Ainda lembro do verão em que conheci a Laura. Foi o meu primeiro namoro sério e eu estava completamente apaixonado por ela. Na época nós dois ainda éramos muito inexperientes com o sexo, mas é claro que eu nunca admitia isso. Eu ficava tão tenso quando estava sozinho com ela, que nossa primeira vez demorou para acontecer. No fim, foi ela que tomou a iniciativa, mas o nervosismo foi tanto que acabei broxando. Foi a minha primeira broxada e foi muito marcante. Simplesmente deu um nó na minha cabeça: como era possível broxar com tanta paixão e tanto tesão?! Quando estava sozinho em casa, sentia um tesão avassalador e, na presença da mulher que eu amava tanto, a energia morria totalmente.

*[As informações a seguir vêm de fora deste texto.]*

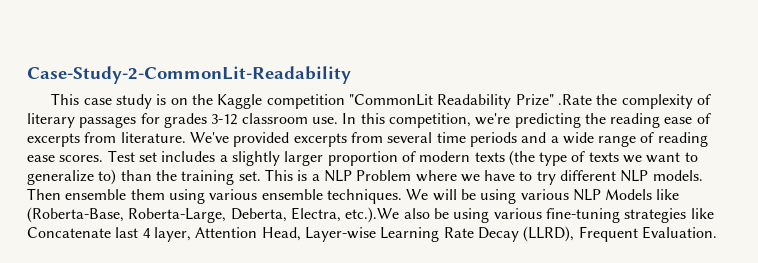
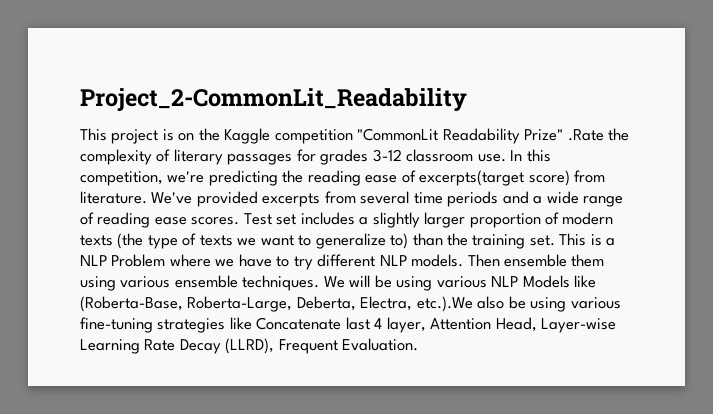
[27,66,351,84] [51,93,153,109] Case-Study-2-CommonLit-Readability // This case study -> [80,88,467,112] [80,128,159,144] Project_2-CommonLit_Readability // This project
[27,133,80,147] excerpts -> [419,170,570,186] excerpts(target score)

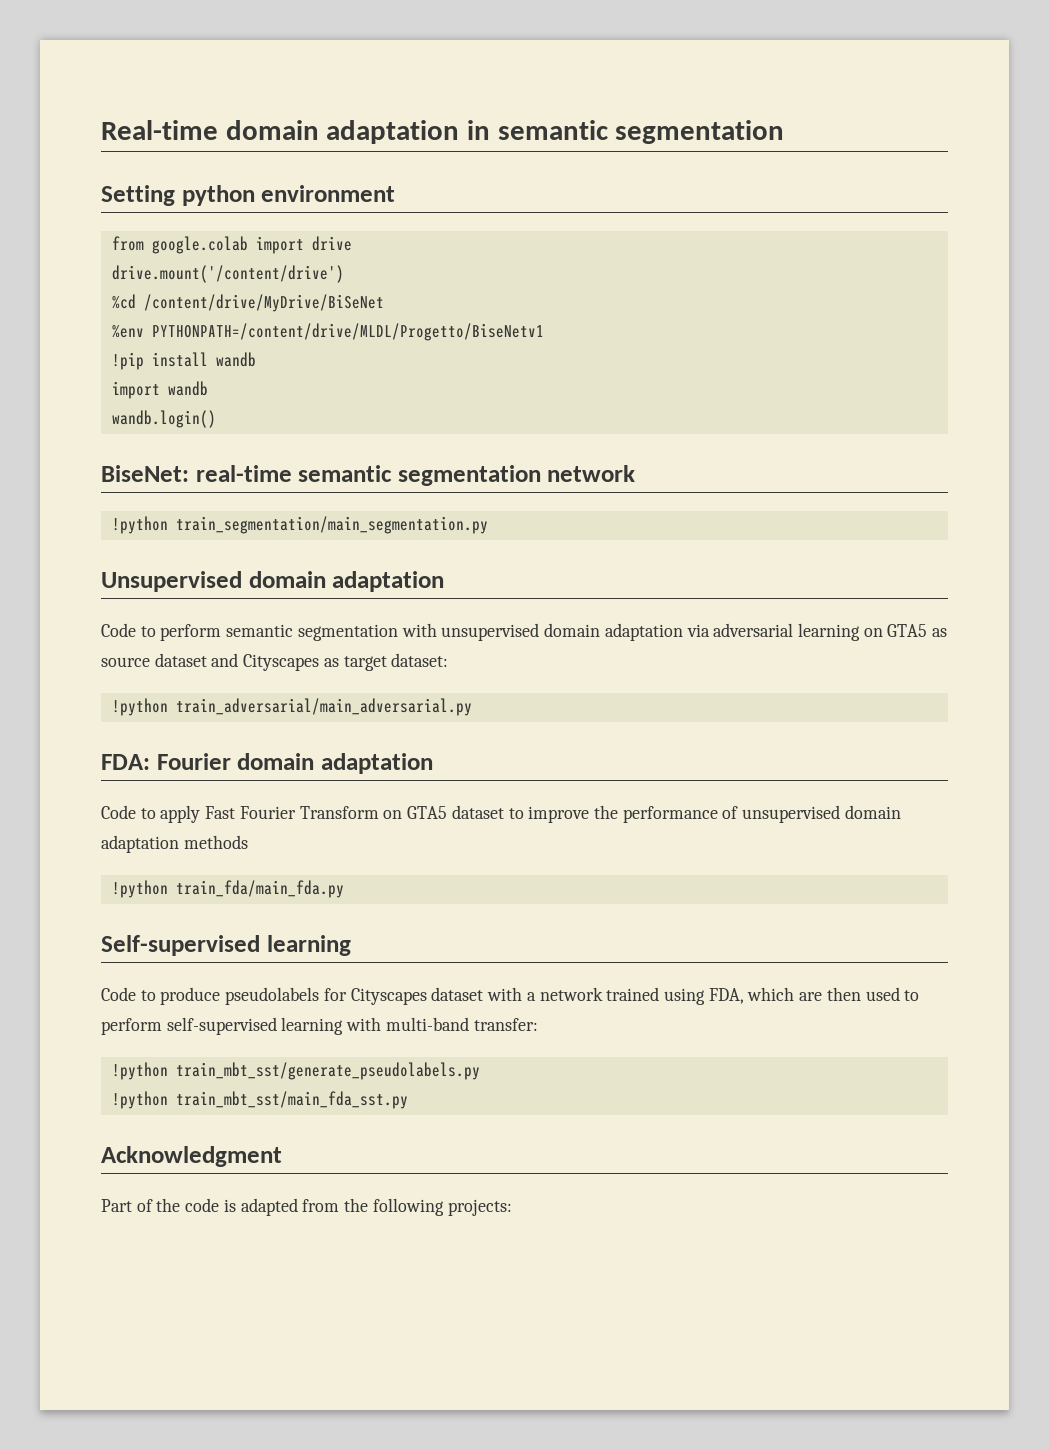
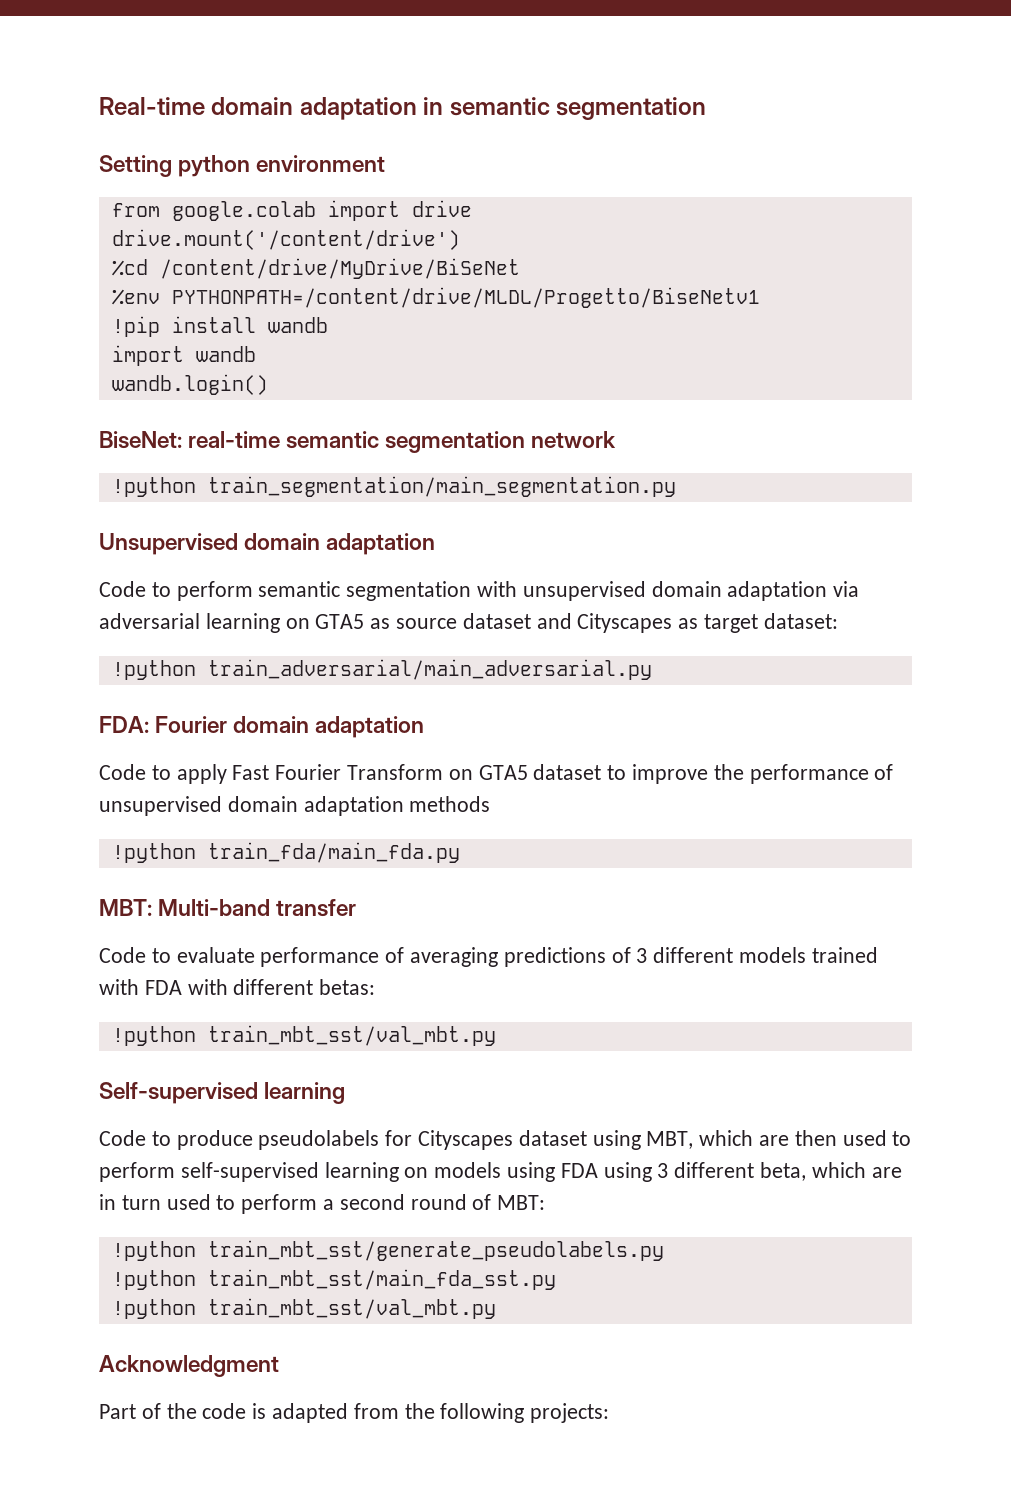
(344, 889) none -> [99,899,357,917] [99,947,878,967] [99,979,376,995] [111,1025,496,1046] // MBT: Multi-band transfer // Code to evaluate performance of averaging predictions of 3 different models trained with FDA with different betas: // !python train_mbt_sst/val_mbt.py
[487,987,744,1005] with a network trained using FDA, -> [592,1130,694,1150] using MBT,
[346,1017,538,1031] with multi-band transfer: -> [404,1162,902,1182] [99,1194,546,1214] on models using FDA using 3 different beta, which are in turn used to perform a second round of MBT:
(408, 1100) none -> [111,1298,496,1319] // !python train_mbt_sst/val_mbt.py

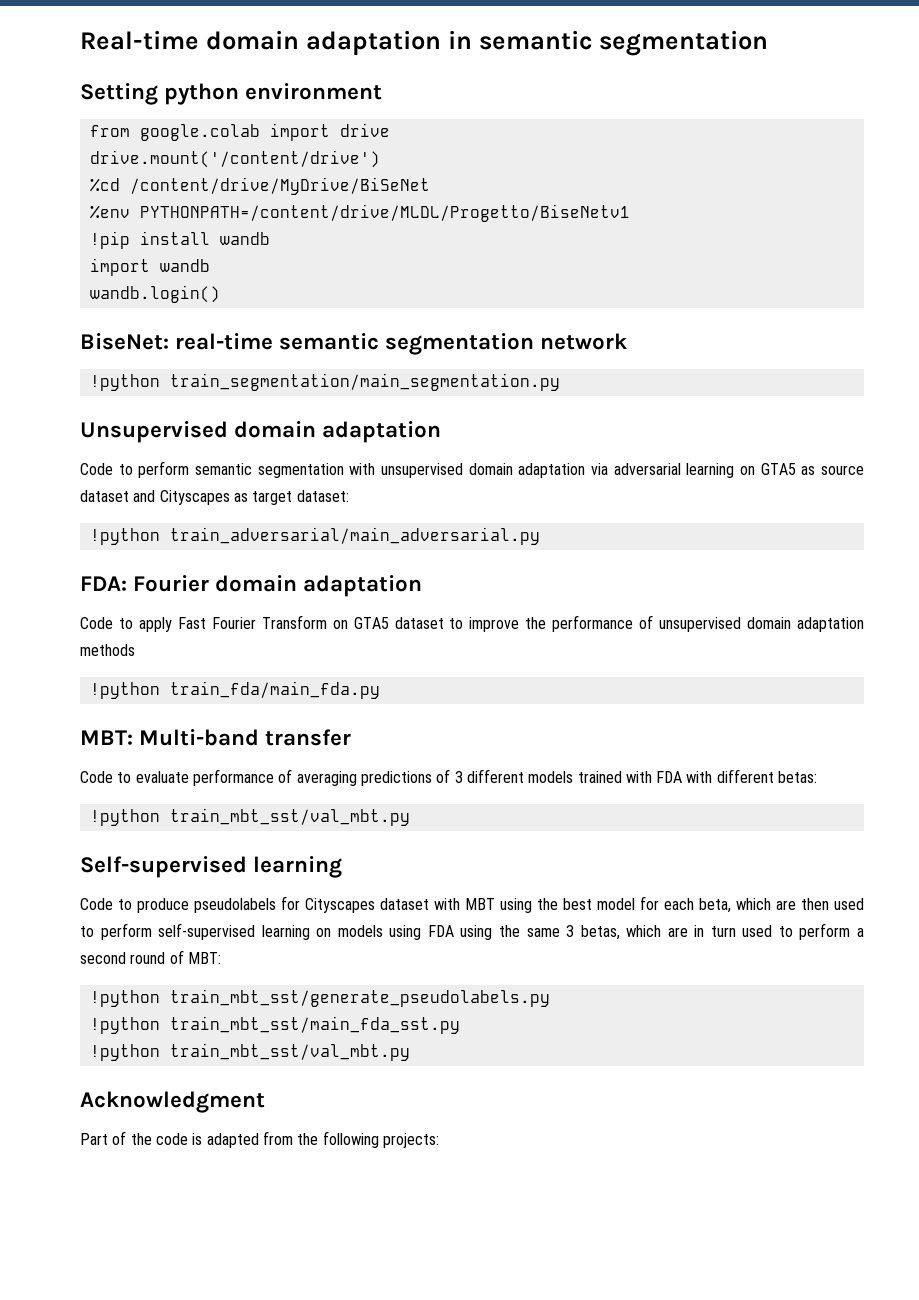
[592,1130,694,1150] using MBT, -> [434,896,731,913] with MBT using the best model for each beta,
[657,1162,807,1181] 3 different beta, -> [498,925,620,940] the same 3 betas,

Nessa época eu não confiava em absolutamente ninguém para conversar sobre o assunto e tive que lidar com tudo sozinho enquanto me sentia, obviamente, o último dos homens. A situação se repetiu ainda duas ou três vezes até que conseguimos ter penetração e, quando finalmente rolou nossa primeira transa… eu ejaculei em menos de 5 minutos! Meses esperando por aquele momento e tudo acabou tão rápido que eu não conseguia acreditar que aquilo estava acontecendo comigo. Ao menos tinha conseguido manter uma ereção suficiente para que acontecesse nossa primeira vez. Na próxima, haveria de ser diferente, certamente iria durar mais tempo. Mas não durou. A cada nova transa, minha tensão só aumentava e a ejaculação sempre vinha precocemente. Como tinha muita energia, conseguia transar duas, três vezes em sequência, quase sem intervalo (às vezes, quando estava bêbado, até mais vezes). Isso amenizava o problema, mas não resolvia, pois a Laura nunca chegou ao orgasmo comigo. Mesmo assim ela sempre foi muito compreensiva. Compreensiva demais. A situação se repetiu ao longo dos dois anos e meio em que estivemos juntos e ela nunca reclamou. Na verdade, o assunto era tabu para os dois e não nos sentíamos à vontade para falar sobre nossa sexualidade. Eu nunca havia conversado sobre essa questão com ninguém. Achava até que o que estava acontecendo com a gente podia ser normal. Como consequência, nosso amor foi se deteriorando até o dia em que ela me traiu. Foi a desculpa perfeita para acabar o relacionamento e me livrar daquele fardo que eu carregava. Após alguns dias de tristeza e invalidação, se seguiu um sentimento de alívio junto com a certeza de que eu nunca mais queria passar por aquela situação.

Quando comecei a sair com a minha segunda namorada, Catarina, fiz de tudo para me manter numa posição de controle, me sentindo dominante na relação. Dessa vez eu tinha que ser “o cara” e era ela que iria me admirar e depender de mim. À primeira vista, a estratégia funcionou, pois, sem a tensão inicial de ter que agradar, eu conseguia controlar a ejaculação da maneira que eu quisesse. Praticamente eu podia decidir exatamente a hora em que queria ejacular. O sentimento de controle e as transas mais longas melhoraram a minha auto-estima, mas ainda parecia que faltava alguma coisa. Da mesma forma que a Laura não chegava ao orgasmo, a Catarina também gozou poucas vezes comigo. Estava confuso, mas claro que sempre existia a possibilidade de ser um problema dela e não meu. Com o passar do tempo, fui eu que perdi o interesse na relação, me afundei no trabalho e nos estudos e comecei a me afastar cada vez mais dela. O resultado disso tudo foi mais um final melancólico de relacionamento, mas dessa vez com uma diferença: no lugar da sensação de alívio, fui tomado por um sentimento de indignação e a certeza de que eu queria mais pra minha vida.